People v. Ortiz

421 N.E.2d 556, 96 Ill. App. 3d 497, 51 Ill. Dec. 921, 1981 Ill. App. LEXIS 2656
CourtAppellate Court of Illinois
DecidedMay 19, 1981
Docket80-212
StatusPublished
Cited by16 cases

This text of 421 N.E.2d 556 (People v. Ortiz) is published on Counsel Stack Legal Research, covering Appellate Court of Illinois primary law. Counsel Stack provides free access to over 12 million legal documents including statutes, case law, regulations, and constitutions.

Bluebook
People v. Ortiz, 421 N.E.2d 556, 96 Ill. App. 3d 497, 51 Ill. Dec. 921, 1981 Ill. App. LEXIS 2656 (Ill. Ct. App. 1981).

Opinion

Mr. JUSTICE HOPE

delivered the opinion of the court:

Defendant was convicted of home invasion (Ill. Rev. Stat. 1979, ch. 38, par. 12 — 11) in a bench trial and sentenced to ten years in the penitentiary. He raises the following issues on appeal: (1) he was not proved guilty beyond a reasonable doubt; (2) he did not understandingly waive his right to trial by jury; (3) he did not receive the effective assistance of counsel at trial; and (4) the trial court failed to consider mitigating circumstances and the rehabilitative potential of defendant in arriving at the 10-year sentence. We affirm.

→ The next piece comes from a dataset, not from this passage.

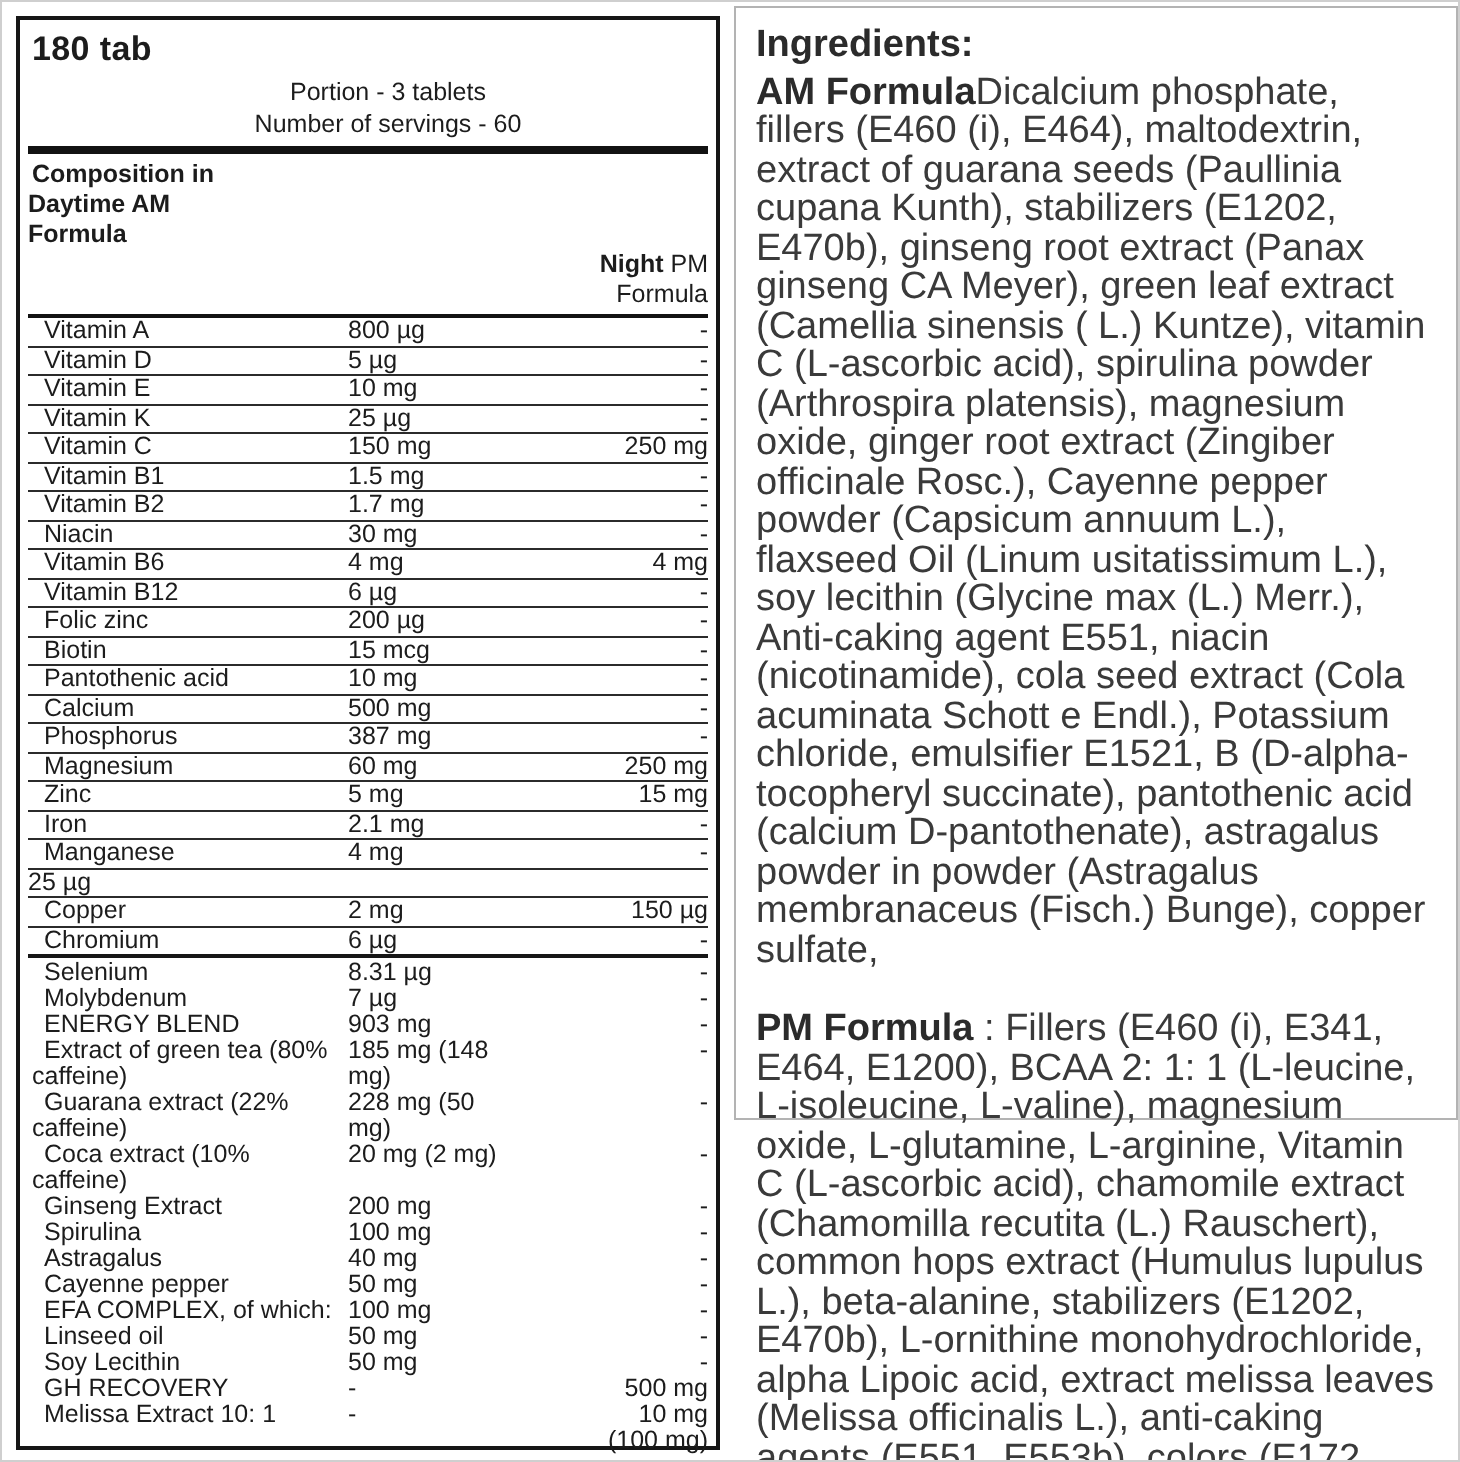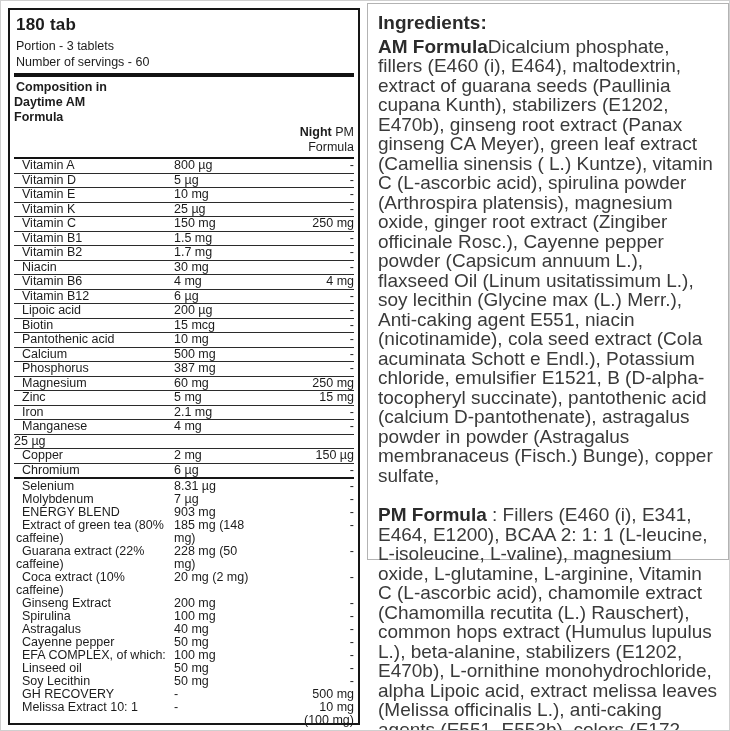"Portion - 3 tablets" .facts .sub { margin-left: 3px -> 20px; text-align: none -> center }
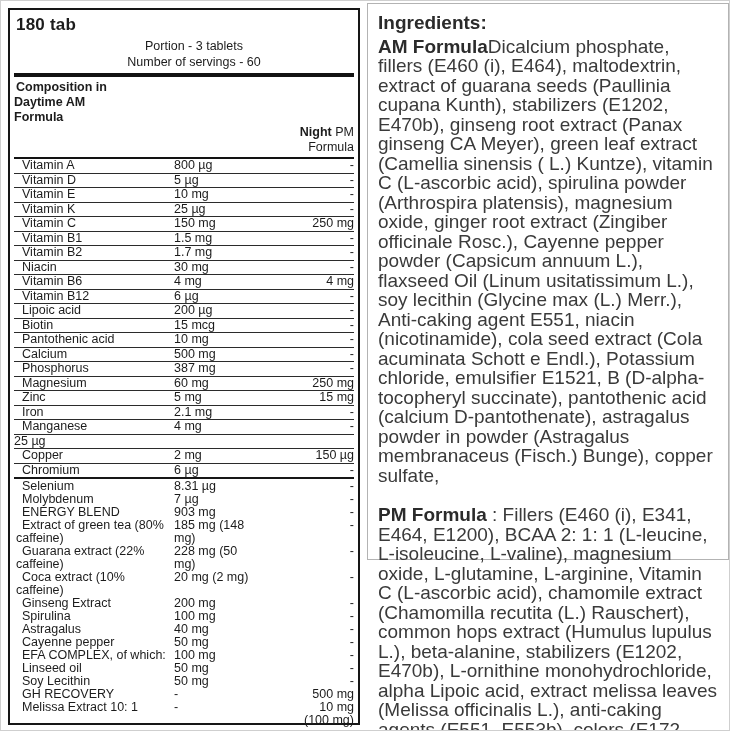"Lipoic acid" span.name { text: Lipoic acid -> Folic zinc }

The State presented four eyewitnesses to the offense. Bobbie Wyatt testified that in the early morning of September 25,1979, defendant and a companion followed her into her apartment. Defendant had visited her on occasion and the two were sexually intimate. After a few minutes Bobbie told the pair to leave and pushed them out the door. Defendant returned several minutes later and indicated that he wished to have sexual intercourse with Bobbie. Despite Bobbie’s refusals, defendant remained outside the door and placed his hand in his pocket. One of the other residents of the apartment shouted that defendant had a gun. Bobbie then ducked and heard what sounded like a crash or a gun shot. She then saw defendant unlock the door by placing his hand through the broken glass in the door. Defendant had placed one foot in the doorway and was attempting to push his way into the apartment when Allen Bass, a resident of the apartment, pushed the defendant out of the door and fought with him outside. After the fight Bobbie observed defendant enter the apartment and take a record player which, she said, he had given her children as a gift. She testified that she had had three beers during the course of the day preceding the event and that within a few hours before the incident she had shared a marijuana cigarette. She also testified that she was on probation for a forgery conviction.

Judy Mowery, who was in an automobile parked next to Bobbie Wyatt’s apartment building, testified next. She testified that she saw defendant, gun in hand, break in the door window of Bobbie’s apartment and fire three shots. Prior to breaking the glass he shouted that he wanted his record player. Ms. Mowery further testified that after defendant broke the glass he entered the apartment momentarily. He immediately came back outside with Allen Bass. The two were fighting. During the course of the fight, three shots were fired outside the apartment.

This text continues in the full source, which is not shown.